Ao levar para o público as gravações de telefonemas entre a presidente Dilma e o ex-presidente Lula, o juiz federal Sérgio Moro divulgou material restrito à esfera judicial. Moro apenas poderia enviar a gravação ao Supremo, e lá seria decidido se abririam inquérito, ação penal, arquivamento, devolução e demais atos jurídicos. Semer aponta que, de acordo com a lei, gravações telefônicas são uma exceção ao princípio da privacidade. Ele afirmou não ser prazeroso ouvir um político do gabarito de Lula se referindo ao STF como "acovardado", mas o problema maior é publicar assuntos pessoais: "O que falariam de nós se todas nossas conversas estivessem sendo gravadas?".

Mesmo assim, Marcelo Semer não vê as ações da Lava-Jato sendo corroboradas, acreditando ser errônea a visão maniqueísta determinando que todas ações de Moro seriam erradas, embora tenha retomado a tese de que os agentes não devem ceder aos impulsos populares e ultrapassar a Constituição. "A Avenida Paulista batendo palmas para uma decisão sua é sedutor", afirma o juiz, que aponta os perigos em se seguir a afirmação do juiz Joaquim Barbosa durante o julgamento do Mensalão. Na ocasião, Barbosa argumentou que se deveria ouvir as vozes das ruas, porém isso pode acabar levando para um afastamento da Constituição. O professor do Largo São Francisco Gilberto Bercovici acredita que a Constituição foi violada por Moro, enquanto o STF, por medo da mídia e de setores da classe média, se acovardou e não impôs limites ao mesmo. Para os juristas, esse quadro abrirá espaço para as autoridades realizarem prisões preventivas, o que, em sua maioria, afetará a população pobre e negra. Semer defende o fim da Polícia Militar, apontando sua taxa de homicídios cujas principais vítimas são os jovens de mesmo perfil dos encarcerados citados anteriormente. Essa mesma polícia vem sendo questionada pela Organização das Nações Unidas, a qual afirma que duas mil pessoas foram mortas pela mesma instituição – em sua maioria, afrodescendentes. O juiz aponta também o número de 625 mil presos, dos quais 40% ainda nem foram julgados, sendo que ainda podem ser absolvidos. Muitos estão em tal situação pelo excesso de prisões provisórias.

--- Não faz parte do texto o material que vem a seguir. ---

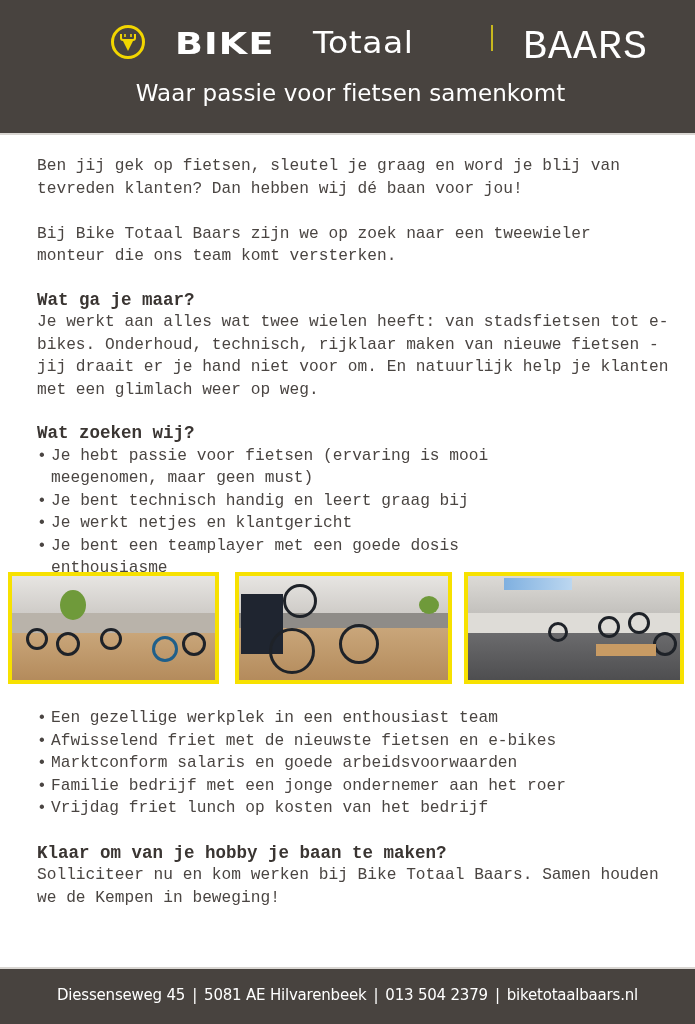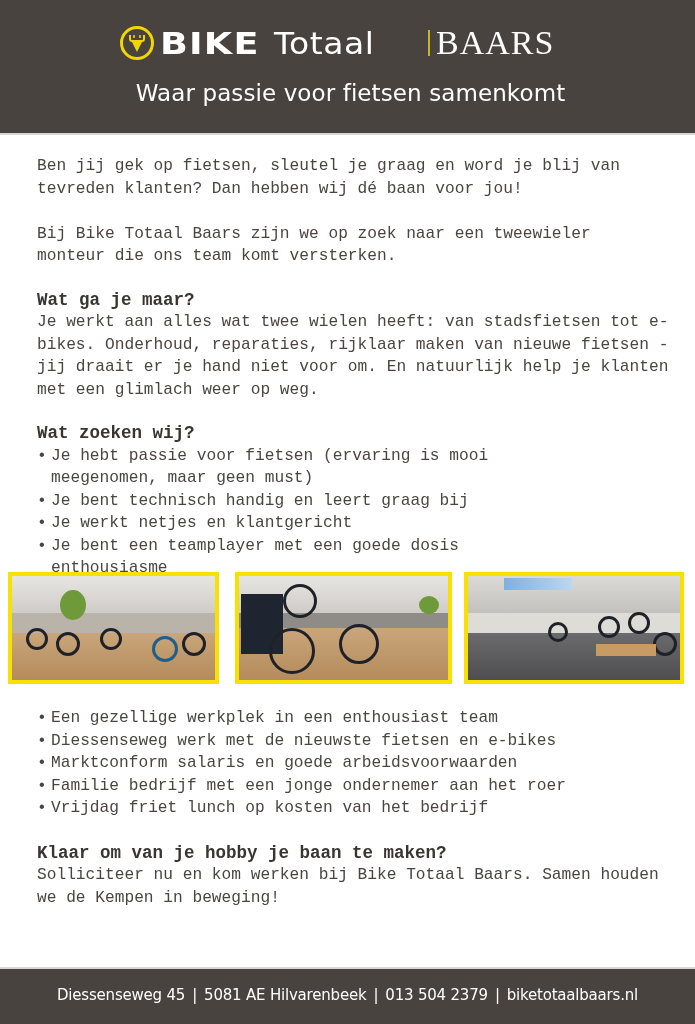--- a/index.html
+++ b/index.html
@@ -1,27 +1,27 @@
 <!DOCTYPE html>
 <html><head>
 <meta charset="utf-8">
 <style>
   * { margin: 0; padding: 0; box-sizing: border-box; }
   html, body { width: 695px; height: 1024px; background: #ffffff; overflow: hidden; }
   body { position: relative; font-family: "DejaVu Sans", sans-serif; color: #3f3a37; }
 
   .header { position: absolute; left: 0; top: 0; width: 695px; height: 133px; background: #48433f; }
   .header-rule { position: absolute; left: 0; top: 133px; width: 695px; height: 2px; background: #d9d6d2; }
-  .logo { position: absolute; left: 120px; top: 25px; height: 36px; display: flex; align-items: center; }
+  .logo { position: absolute; left: 111px; top: 25px; height: 36px; display: flex; align-items: flex-start; gap: 24px; }
   .logo-badge { width: 34px; height: 34px; border: 3px solid #f2d600; border-radius: 50%; position: relative; margin-right: 6px; }
   .logo-badge svg { position: absolute; left: 3px; top: 3px; }
   .logo-bike { font-family: "DejaVu Sans", sans-serif; font-weight: bold; color: #ffffff; font-size: 31px; letter-spacing: 1px; transform: scaleX(1.18); transform-origin: left center; display: inline-block; width: 110px; }
   .logo-totaal { font-family: "DejaVu Sans", sans-serif; color: #ffffff; font-size: 30px; margin-left: 4px; letter-spacing: 0.5px; transform: scaleX(1.1); transform-origin: left center; display: inline-block; width: 148px; }
   .logo-sep { width: 2px; height: 26px; background: #c8b81e; margin: 0 6px 0 6px; }
-  .logo-baars { font-family: Liberation Serif, serif; color: #ffffff; font-size: 34px; letter-spacing: 1px; }
+  .logo-baars { font-family: Liberation Mono, monospace; color: #ffffff; font-size: 40px; letter-spacing: 1px; }
 
   .tagline { position: absolute; left: 0; top: 80px; width: 695px; text-align: center; color: #ffffff; font-family: "DejaVu Sans", sans-serif; font-size: 23px; font-weight: normal; letter-spacing: 0.1px; transform: translateX(3px); }
 
   .content { position: absolute; left: 37px; top: 155px; width: 640px; font-size: 16.2px; line-height: 22.5px; color: #4a4542; font-family: Liberation Mono, monospace; }
   .p { margin: 0; }
   .gap { height: 22.5px; }
   .h { font-weight: bold; font-size: 17.5px; color: #3a3532; line-height: 22.5px; }
   .list { list-style: none; }
   .list li { padding-left: 14px; position: relative; }
   .list li::before { content: "•"; position: absolute; left: 0; top: 0; }
@@ -64,21 +64,21 @@
 </div>
 <div class="header-rule"></div>
 
 <div class="content">
   <p class="p">Ben jij gek op fietsen, sleutel je graag en word je blij van tevreden klanten? Dan hebben wij dé baan voor jou!</p>
   <div class="gap"></div>
   <p class="p" style="width:610px">Bij Bike Totaal Baars zijn we op zoek naar een tweewieler monteur die ons team komt versterken.</p>
   <div class="gap" style="height:21px"></div>
 
   <div class="h">Wat ga je maar?</div>
-  <p class="p" style="width:636px">Je werkt aan alles wat twee wielen heeft: van stadsfietsen tot e-bikes. Onderhoud, reparaties, rijklaar maken van nieuwe fietsen - jij draait er je hand niet voor om. En natuurlijk help je klanten met een glimlach weer op weg.</p>
+  <p class="p" style="width:636px">Je werkt aan alles wat twee wielen heeft: van stadsfietsen tot e-bikes. Onderhoud, technisch, rijklaar maken van nieuwe fietsen - jij draait er je hand niet voor om. En natuurlijk help je klanten met een glimlach weer op weg.</p>
   <div class="gap" style="height:21px"></div>
 
   <div class="h">Wat zoeken wij?</div>
   <ul class="list" style="width:540px">
     <li>Je hebt passie voor fietsen (ervaring is mooi meegenomen, maar geen must)</li>
     <li>Je bent technisch handig en leert graag bij</li>
     <li>Je werkt netjes en klantgericht</li>
     <li>Je bent een teamplayer met een goede dosis enthousiasme</li>
   </ul>
 </div>
@@ -120,21 +120,21 @@
       <div class="bike" style="left:160px; top:36px; width:22px; height:22px;"></div>
       <div class="bike" style="left:185px; top:56px; width:24px; height:24px;"></div>
       <div style="position:absolute; left:128px; top:68px; width:60px; height:12px; background:#c89b64;"></div>
     </div>
   </div>
 </div>
 
 <div class="content" style="top:707px;">
   <ul class="list">
     <li>Een gezellige werkplek in een enthousiast team</li>
-    <li>Diessenseweg werk met de nieuwste fietsen en e-bikes</li>
+    <li>Afwisselend friet met de nieuwste fietsen en e-bikes</li>
     <li>Marktconform salaris en goede arbeidsvoorwaarden</li>
     <li>Familie bedrijf met een jonge ondernemer aan het roer</li>
     <li>Vrijdag friet lunch op kosten van het bedrijf</li>
   </ul>
   <div class="gap" style="height:22px"></div>
   <div class="h">Klaar om van je hobby je baan te maken?</div>
   <p class="p" style="width:640px">Solliciteer nu en kom werken bij Bike Totaal Baars. Samen houden we de Kempen in beweging!</p>
 </div>
 
 <div class="footer-rule"></div>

"Estamos às vésperas do caos político", resumiu o professor Fábio Konder Comparato. Entre os principais problemas, estão as crises econômica e política: a primeira, gerada pelo capital especulativo, que aumenta o fosso entre classes sociais; e a segunda, vista na repulsa da população por representantes públicos. Para agravar, Comparato aponta a atuação da mídia, em que "os meios de massa formam a cabeça do povão e seis famílias comandam 90%", enquanto Shecaira vê a atuação desses grupos com a oposição para a realização de um golpe de Estado. Ele afirmou que "estamos pela legalidade. Estamos pela prisão de Sérgio Moro", referindo-se ao fato de Moro ter liberado as gravações.